Anche tale motivo di impugnazione non può trovare accoglimento.
Alla luce di tali motivazioni, ne deriva, pertanto, che l'occupazione dell'immobile da parte dei ricorrenti è priva di titolo, dovendosi ritenere legittima la richiesta dell'A.N.B.S.C di esigere le somme a titolo di indennità per occupazione abusiva e quindi l'opposizione deve essere rigettata.

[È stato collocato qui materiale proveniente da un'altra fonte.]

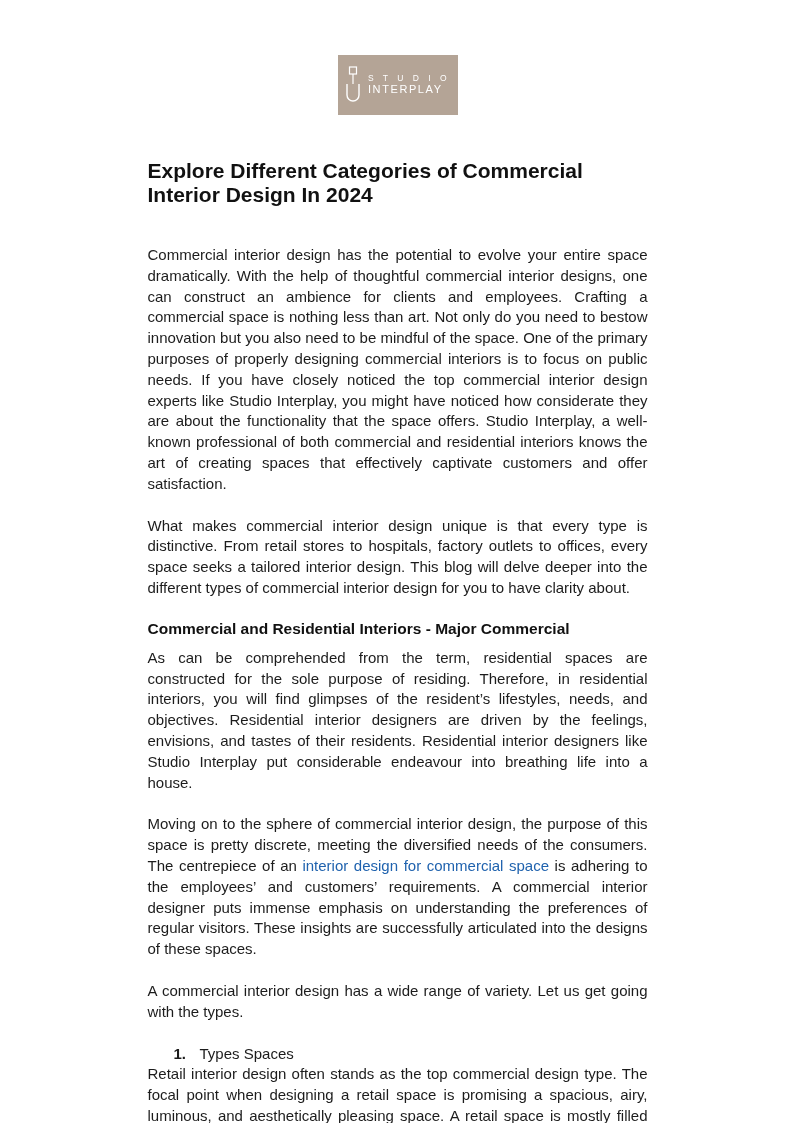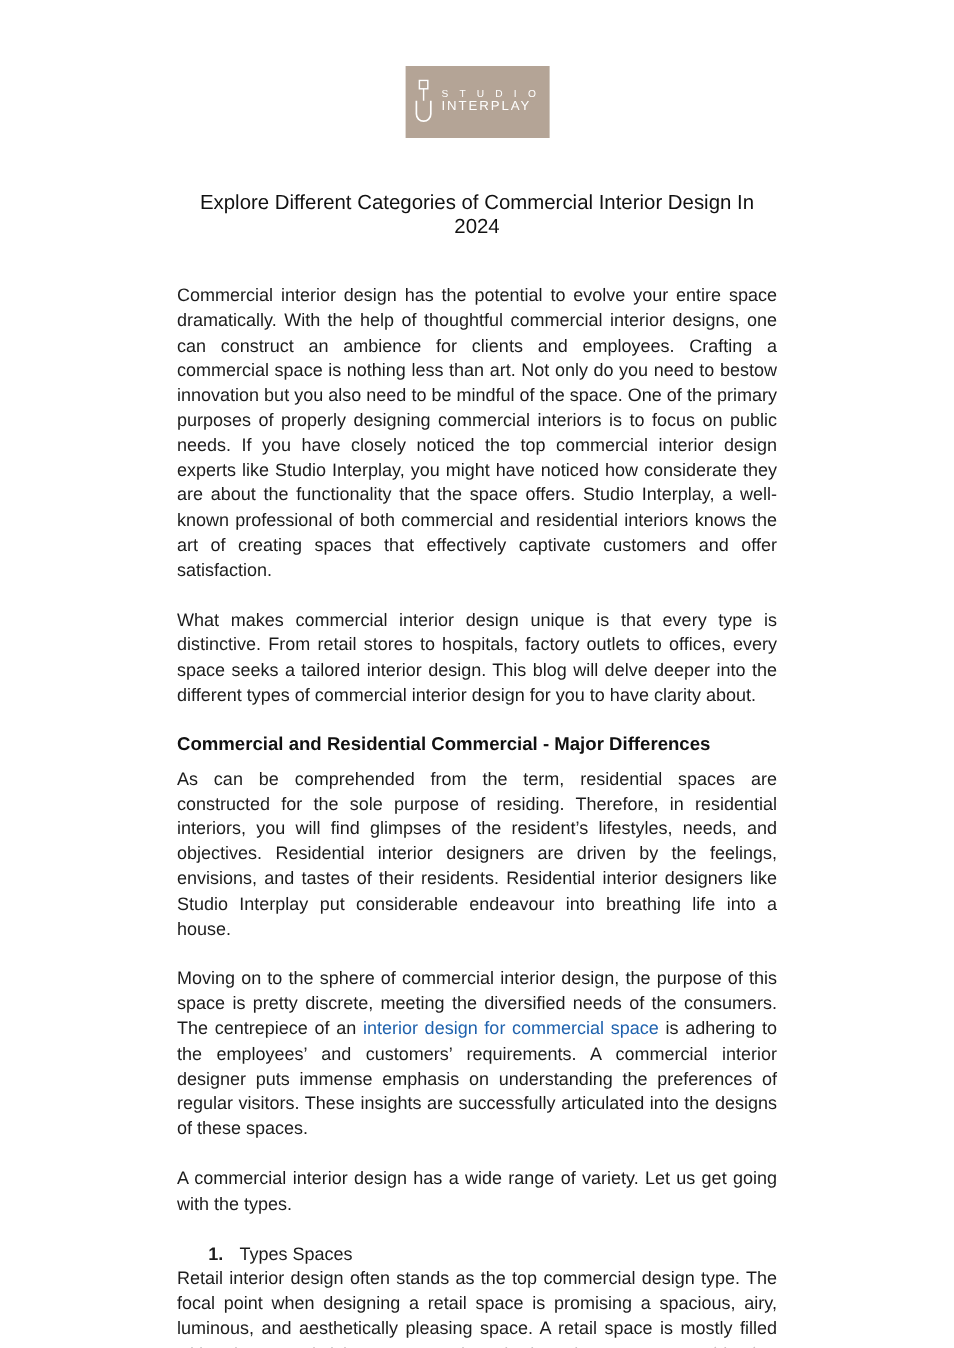--- a/index.html
+++ b/index.html
@@ -28,23 +28,22 @@
     align-items: center;
     justify-content: center;
     gap: 7px;
   }
   .logo-icon svg { display: block; }
   .logo-text { display: flex; flex-direction: column; line-height: 1.25; }
   .logo-text .l1 { font-size: 8.5px; letter-spacing: 3.5px; }
   .logo-text .l2 { font-size: 11px; letter-spacing: 1.6px; }
   .doc-title {
     margin: 44px 0 0 0;
-    text-align: center;
-    font-size: 17px;
-    font-weight: normal;
+    font-size: 21px;
+    font-weight: bold;
     color: #111111;
   }
   .content { margin-top: 38px; }
   .content p {
     font-size: 15px;
     line-height: 20.8px;
     text-align: justify;
     margin: 0 0 21px 0;
   }
   .content h2 {
@@ -80,21 +79,21 @@
       <span class="l1">S T U D I O</span>
       <span class="l2">INTERPLAY</span>
     </span>
   </div>
 
   <h1 class="doc-title">Explore Different Categories of Commercial Interior Design In 2024</h1>
 
   <div class="content">
       <p><span class="b">Commercial interior design</span><span> has the potential to evolve your entire space dramatically. With the help of thoughtful commercial interior designs, one can construct an ambience for clients and employees. Crafting a commercial space is nothing less than art. Not only do you need to bestow innovation but you also need to be mindful of the space. One of the primary purposes of properly designing </span><span class="b">commercial interiors</span><span> is to focus on public needs. If you have closely noticed the top </span><span class="b">commercial interior design</span><span> experts like Studio Interplay, you might have noticed how considerate they are about the functionality that the space offers. Studio Interplay, a well-known professional of both </span><span class="b">commercial and residential interiors</span><span> knows the art of creating spaces that effectively captivate customers and offer satisfaction.</span></p>
       <p><span>What makes </span><span class="b">commercial interior design</span><span> unique is that every type is distinctive. From retail stores to hospitals, factory outlets to offices, every space seeks a tailored interior design. This blog will delve deeper into the different types of commercial interior design for you to have clarity about.</span></p>
-      <h2>Commercial and Residential Commercial - Major Differences</h2>
+      <h2>Commercial and Residential Interiors - Major Commercial</h2>
       <p><span>As can be comprehended from the term, residential spaces are constructed for the sole purpose of residing. Therefore, in </span><span class="b">residential interiors</span><span>, you will find glimpses of the resident’s lifestyles, needs, and objectives. </span><span class="b">Residential interior designers</span><span> are driven by the feelings, envisions, and tastes of their residents. Residential interior designers like Studio Interplay put considerable endeavour into breathing life into a house.</span></p>
       <p><span>Moving on to the sphere of commercial interior design, the purpose of this space is pretty discrete, meeting the diversified needs of the consumers. The centrepiece of an </span><span class="b link">interior design for commercial space</span><span> is adhering to the employees’ and customers’ requirements. A commercial interior designer puts immense emphasis on understanding the preferences of regular visitors. These insights are successfully articulated into the designs of these spaces.</span></p>
       <p><span>A commercial interior design has a wide range of variety. Let us get going with the types.</span></p>
       <p class="list-item"><span class="list-num">1.</span><span class="b">Types Spaces</span></p>
       <p><span class="b">Retail interior design</span><span> often stands as the top commercial design type. The focal point when designing a retail space is promising a spacious, airy, luminous, and aesthetically pleasing space. A retail space is mostly filled with quite several visitors, as a result, a shady and snug space would only</span></p>
     </div>
 
 </div>
 
 </body></html>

Le spese processuali seguono la soccombenza di parte ricorrente e vengono liquidate d'ufficio secondo i criteri e nella misura di cui al D.M. n. 147/22, tenuto conto delle caratteristiche, dell'urgenza e del pregio dell'attività
prestata, dell'importanza, della natura, della difficoltà e del valore dell'affare, delle condizioni soggettive del cliente, dei risultati conseguiti, del numero e della complessità delle questioni giuridiche e di fatto trattate e tenendo in considerazione i parametri medi per la fase di studio ed introduttiva, dell'assenza di attività istruttoria
(non avendo le parti neppure proceduto al deposito delle memorie integrative) e minimi per la fase decisionale
(consistita nella discussione orale) dello scaglione compreso tra 26.001,00 € e 52.000,00
P.Q.M.
Il Tribunale di Busto Arsizio, definitivamente pronunciando, ogni contraria istanza, eccezione e deduzione disattesa, sulla domanda formulata da IA ZI e FR AS nei confronti dell'Agenzia Nazionale
pagina 4 di 5 per l'Amministrazione e la destinazione dei beni sequestrati e confiscati dalla criminalità organizzata
(A.N.B.S.C.) così provvede:
1) rigetta la domanda di IA ZI e FR AS;
2) condanna IA ZI e FR AS al pagamento in favore dell'Agenzia Nazionale per l'Amministrazione e la destinazione dei beni sequestrati e confiscati dalla criminalità organizzata (A.N.B.S.C.) delle spese processuali che liquida in € 4.358,00 oltre rimborso spese generali (15%), I.V.A. e C.P.A. come per legge.